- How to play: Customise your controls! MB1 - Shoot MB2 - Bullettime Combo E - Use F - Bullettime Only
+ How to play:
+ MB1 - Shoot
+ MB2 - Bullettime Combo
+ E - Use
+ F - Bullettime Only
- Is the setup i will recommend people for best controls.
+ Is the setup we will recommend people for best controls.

-------

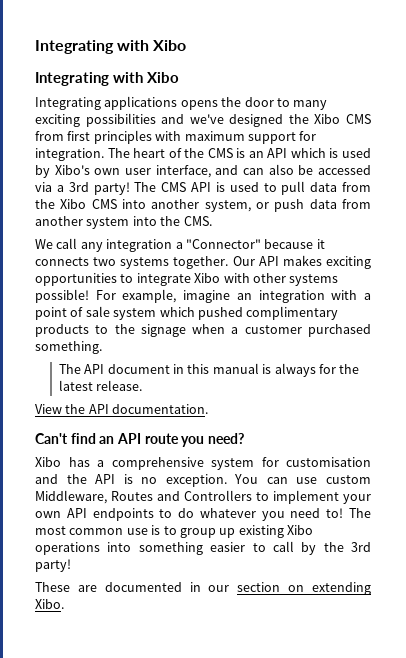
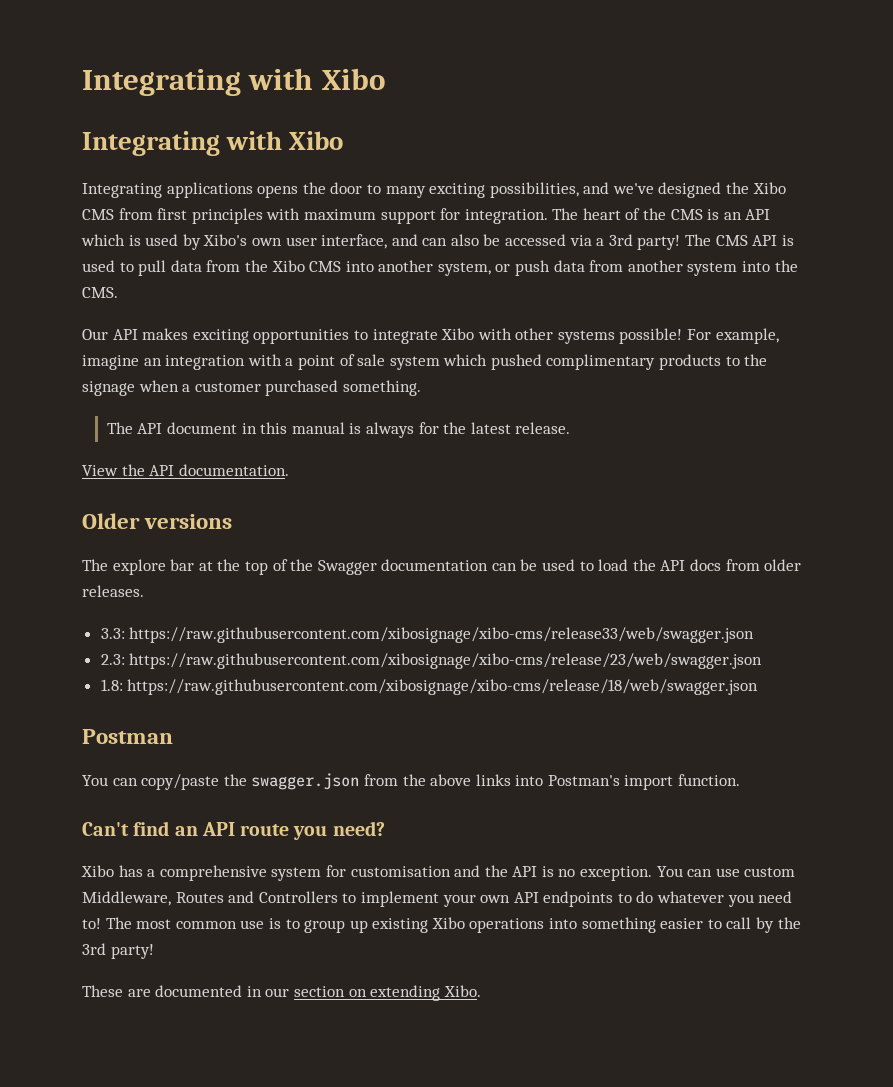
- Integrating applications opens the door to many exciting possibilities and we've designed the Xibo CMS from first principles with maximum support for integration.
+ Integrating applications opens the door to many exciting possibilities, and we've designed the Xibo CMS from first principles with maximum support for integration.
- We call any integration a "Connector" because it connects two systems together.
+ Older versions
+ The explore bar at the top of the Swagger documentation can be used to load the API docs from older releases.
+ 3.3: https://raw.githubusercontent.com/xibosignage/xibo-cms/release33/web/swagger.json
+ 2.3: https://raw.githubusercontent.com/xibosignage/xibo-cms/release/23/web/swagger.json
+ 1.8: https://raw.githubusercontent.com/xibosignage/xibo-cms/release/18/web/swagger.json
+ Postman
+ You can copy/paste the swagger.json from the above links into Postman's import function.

-------

* REQUIREMENT
Give the number of lines above in which the word "controls" occurs, with nothing else.

* EXPECTED OUTPUT
3